A new silicon-carbide power module developed by researchers at the National Renewable Energy Laboratory (NREL) promises to revolutionize global energy efficiency. Named ULIS, this tiny innovation could squeeze far more usable power from existing electricity supplies, directly addressing the surging demands from AI-hungry data centers and electrified transport.
Global electricity demand is escalating rapidly, putting unprecedented pressure on power systems worldwide. Energy-intensive data centers supporting artificial intelligence, alongside expanding advanced manufacturing, are key drivers of this growth, making efficient energy use more critical than ever.
Meeting this demand requires more than simply generating additional electricity. A promising solution lies in using existing energy supplies far more efficiently and at lower cost. NREL’s ULIS module represents a significant step in this direction, offering a new approach to power conversion and delivery.
The ULIS breakthrough in power conversion
NREL researchers have developed ULIS as a silicon-carbide-based power module designed to dramatically improve how electricity is converted and delivered. According to a study published by ScienceDaily in January 2026, ULIS achieves record-breaking efficiency and higher power density. By using advanced silicon carbide semiconductors, it packs five times the energy density of earlier designs into a smaller, lighter, and cheaper package.
A core advantage of ULIS lies in its exceptionally low parasitic inductance. This resistance typically slows changes in electrical current, limiting efficient power conversion. ULIS reduces this resistance by seven to nine times compared with today’s most advanced silicon carbide power modules, allowing for incredibly fast and efficient current switching.
Faisal Khan, NREL’s chief power electronics researcher and principal investigator for the project, describes ULIS as a “true breakthrough”. He notes it is a “future-proofed, ultrafast power module that will make the next generation of power converters more affordable, efficient, and compact,” extracting significantly more value from the same energy supply.
Redefining reliability and applications
ULIS is designed not only for superior power module energy efficiency but also for reliability in demanding environments. Khan highlights the module’s ability to monitor its own condition and anticipate component failures, a crucial feature for high-risk applications such such as aviation and military operations where early detection can prevent catastrophic losses.

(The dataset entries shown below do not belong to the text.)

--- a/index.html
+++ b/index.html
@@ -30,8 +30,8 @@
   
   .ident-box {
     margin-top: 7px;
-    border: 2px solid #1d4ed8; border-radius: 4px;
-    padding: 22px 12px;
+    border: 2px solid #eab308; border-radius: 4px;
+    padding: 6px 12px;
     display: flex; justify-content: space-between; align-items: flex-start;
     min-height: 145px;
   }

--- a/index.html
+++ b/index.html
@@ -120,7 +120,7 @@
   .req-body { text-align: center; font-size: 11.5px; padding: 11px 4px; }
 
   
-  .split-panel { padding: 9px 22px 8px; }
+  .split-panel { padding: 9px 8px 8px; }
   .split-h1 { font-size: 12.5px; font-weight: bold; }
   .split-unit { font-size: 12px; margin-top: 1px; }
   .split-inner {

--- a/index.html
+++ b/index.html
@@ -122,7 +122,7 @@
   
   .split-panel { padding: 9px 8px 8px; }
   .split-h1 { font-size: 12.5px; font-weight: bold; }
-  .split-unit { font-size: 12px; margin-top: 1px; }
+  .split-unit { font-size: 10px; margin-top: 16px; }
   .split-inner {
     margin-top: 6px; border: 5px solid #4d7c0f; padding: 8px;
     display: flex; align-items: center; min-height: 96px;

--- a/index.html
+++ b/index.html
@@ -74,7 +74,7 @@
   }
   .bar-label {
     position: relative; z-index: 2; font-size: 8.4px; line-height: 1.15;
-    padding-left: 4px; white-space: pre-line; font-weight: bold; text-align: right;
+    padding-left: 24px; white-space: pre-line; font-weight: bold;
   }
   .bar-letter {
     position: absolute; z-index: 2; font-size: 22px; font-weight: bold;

Much of ULIS’ performance comes from a radical new physical design. Unlike traditional modules that stack semiconductor devices, ULIS arranges its circuitry in a flat, octagonal layout. This disk-shaped structure maximizes component density while minimizing magnetic interference, leading to cleaner electrical output and higher overall efficiency.
Shuofeng Zhao, an NREL power electronics researcher, explained the innovative flux cancellation architecture. This design ensures that despite extremely fast switching speeds, the device avoids internal chokepoints. The 1200-volt, 400-amp module is ideal for data centers, electrical grids, microreactors, and heavy-duty platforms, including next-generation aircraft.
The development of ULIS comes at a critical time. Projections from the International Energy Agency (IEA) indicate continued strong growth in global electricity demand, particularly from data centers and AI. Innovations like ULIS, which enable more efficient use of existing infrastructure, are indispensable for managing this surge without compromising grid stability or sustainability.
The potential for ULIS to transform how various sectors manage their power needs is immense. By offering a solution that is smaller, lighter, more efficient, and more reliable, this power module could accelerate the adoption of advanced technologies and contribute significantly to a more resilient and sustainable global energy landscape.